R packages required listed below.

library(maps)
library(mapdata)
library(plyr)
library(graphics)
library(ggplot2)
library(ggmap)
library(plotGoogleMaps)
## Loading required package: sp
## Loading required package: spacetime
library(stats)
library(reshape2)
library(maptools)
## Checking rgeos availability: TRUE
library(dplyr)
## 
## Attaching package: 'dplyr'
## 
## The following objects are masked from 'package:plyr':
## 
##     arrange, count, desc, failwith, id, mutate, rename, summarise,
##     summarize
## 
## The following objects are masked from 'package:stats':
## 
##     filter, lag
## 
## The following objects are masked from 'package:base':
## 
##     intersect, setdiff, setequal, union
library(scales)

Setting the directory location.

dir<-"C:/Homework [DC]/Groundwater_Proj"
setwd(dir)

Data was downloaded from http://www.bgs.ac.uk/research/groundwater/health/arsenic/Bangladesh/data.html as “DPHE/BGS National Hydrochemical Survey”, describing various groundwater quality parameters for several thousand wells measured by the British Geological Survey throughout Bangladesh in 1998-1999. Subsets of existing .csv data created for the administrative division and district (zila) of Dhaka, most populous in the country.
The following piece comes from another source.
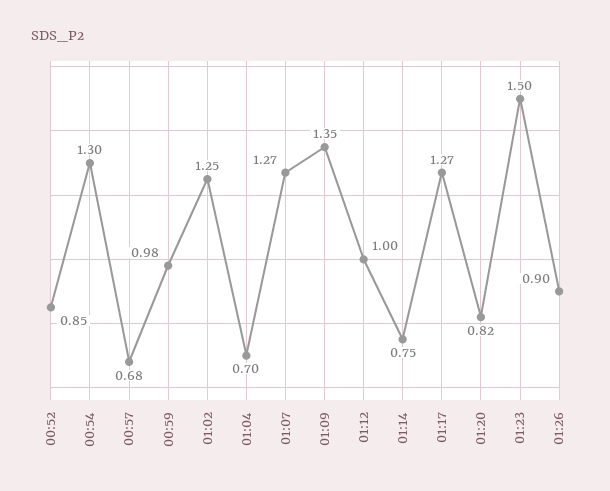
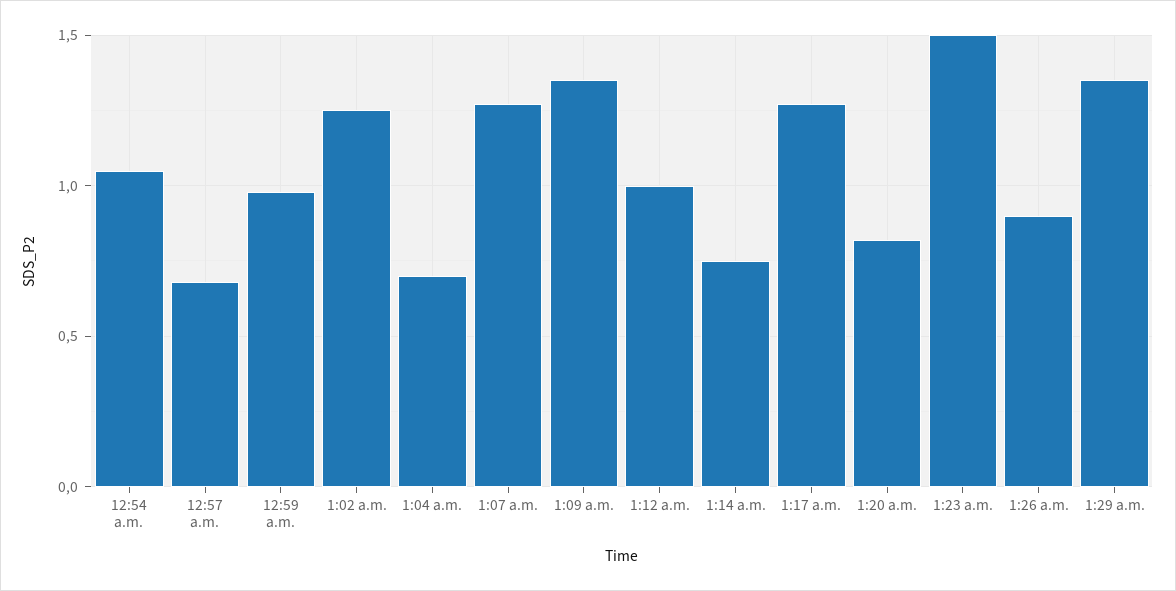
00:52: 0.85 -> none
00:54: 1.3 -> 1.05
1:29 a.m.: none -> 1.35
gwbang <- read.csv("NationalSurveyData (1).csv",header=TRUE,skip=4,sep=",")
dhaka <- subset(gwbang,subset=(DIVISION == "Dhaka"))
dhakadis <- subset(dhaka,subset=(DISTRICT == "Dhaka"))

Simple statistics for well data as a whole - mean, median, range obtained through the summary() function.

gwbang$As <- as.numeric(gwbang$As)

mean(gwbang$As)
## [1] 229.1186
summary(gwbang$As)
##    Min. 1st Qu.  Median    Mean 3rd Qu.    Max. 
##     1.0     1.0    88.0   229.1   413.0   908.0

I will firstly create a simple histogram of the frequency with which various levels of groundwater arsenic occur throughout Bangladesh. The national water quality standard of 50 ug/L As is indicated by the red line; this threshold has in 2010 been confirmed by JECFA (FAO/WHO) to produce adverse health effects if exceeded.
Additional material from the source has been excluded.